▶ **Directions**:
Exactly the lines below from the one with "[478,158,1008,175] [66,184,102,197] For" up to and including the one with "[582,204,633,216] Perlexity ->" make up the answer, with nothing else added.

Change listing data:
⁂

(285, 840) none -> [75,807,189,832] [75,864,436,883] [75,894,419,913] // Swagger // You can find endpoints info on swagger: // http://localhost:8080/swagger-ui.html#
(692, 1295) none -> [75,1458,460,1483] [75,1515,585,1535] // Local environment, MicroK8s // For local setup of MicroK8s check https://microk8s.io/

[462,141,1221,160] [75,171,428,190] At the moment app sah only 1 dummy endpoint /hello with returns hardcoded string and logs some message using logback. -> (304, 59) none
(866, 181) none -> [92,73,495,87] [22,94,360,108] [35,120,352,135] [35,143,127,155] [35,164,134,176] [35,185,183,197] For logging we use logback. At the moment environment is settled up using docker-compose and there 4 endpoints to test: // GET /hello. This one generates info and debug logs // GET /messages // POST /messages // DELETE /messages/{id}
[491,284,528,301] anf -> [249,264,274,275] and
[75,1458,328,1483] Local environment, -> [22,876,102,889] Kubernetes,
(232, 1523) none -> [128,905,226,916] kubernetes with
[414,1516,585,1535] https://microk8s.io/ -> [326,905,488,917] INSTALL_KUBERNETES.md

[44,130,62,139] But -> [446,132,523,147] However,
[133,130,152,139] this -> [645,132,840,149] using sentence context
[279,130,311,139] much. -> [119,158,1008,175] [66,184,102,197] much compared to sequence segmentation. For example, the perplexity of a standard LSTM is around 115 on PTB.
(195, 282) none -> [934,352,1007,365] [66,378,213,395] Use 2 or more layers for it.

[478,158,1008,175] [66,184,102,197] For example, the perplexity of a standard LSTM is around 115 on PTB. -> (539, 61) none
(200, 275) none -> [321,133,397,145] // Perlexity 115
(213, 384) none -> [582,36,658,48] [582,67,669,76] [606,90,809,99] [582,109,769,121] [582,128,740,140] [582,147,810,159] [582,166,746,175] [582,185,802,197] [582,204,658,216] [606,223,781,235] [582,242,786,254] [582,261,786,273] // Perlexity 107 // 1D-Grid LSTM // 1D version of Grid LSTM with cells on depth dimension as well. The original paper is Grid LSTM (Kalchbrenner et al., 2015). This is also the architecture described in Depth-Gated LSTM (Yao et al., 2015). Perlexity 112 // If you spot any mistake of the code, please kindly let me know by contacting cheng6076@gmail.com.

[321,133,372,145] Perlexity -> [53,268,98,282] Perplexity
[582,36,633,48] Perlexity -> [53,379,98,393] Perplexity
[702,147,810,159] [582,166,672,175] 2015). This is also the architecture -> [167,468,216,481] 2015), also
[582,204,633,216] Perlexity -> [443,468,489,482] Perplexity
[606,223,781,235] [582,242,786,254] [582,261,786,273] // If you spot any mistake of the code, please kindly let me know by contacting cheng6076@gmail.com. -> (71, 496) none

⁂

▶ **Solution to this exercise**:
[478,158,1008,175] [66,184,102,197] For example, the perplexity of a standard LSTM is around 115 on PTB. -> (539, 61) none
(200, 275) none -> [321,133,397,145] // Perlexity 115
(213, 384) none -> [582,36,658,48] [582,67,669,76] [606,90,809,99] [582,109,769,121] [582,128,740,140] [582,147,810,159] [582,166,746,175] [582,185,802,197] [582,204,658,216] [606,223,781,235] [582,242,786,254] [582,261,786,273] // Perlexity 107 // 1D-Grid LSTM // 1D version of Grid LSTM with cells on depth dimension as well. The original paper is Grid LSTM (Kalchbrenner et al., 2015). This is also the architecture described in Depth-Gated LSTM (Yao et al., 2015). Perlexity 112 // If you spot any mistake of the code, please kindly let me know by contacting cheng6076@gmail.com.

[321,133,372,145] Perlexity -> [53,268,98,282] Perplexity
[582,36,633,48] Perlexity -> [53,379,98,393] Perplexity
[702,147,810,159] [582,166,672,175] 2015). This is also the architecture -> [167,468,216,481] 2015), also
[582,204,633,216] Perlexity -> [443,468,489,482] Perplexity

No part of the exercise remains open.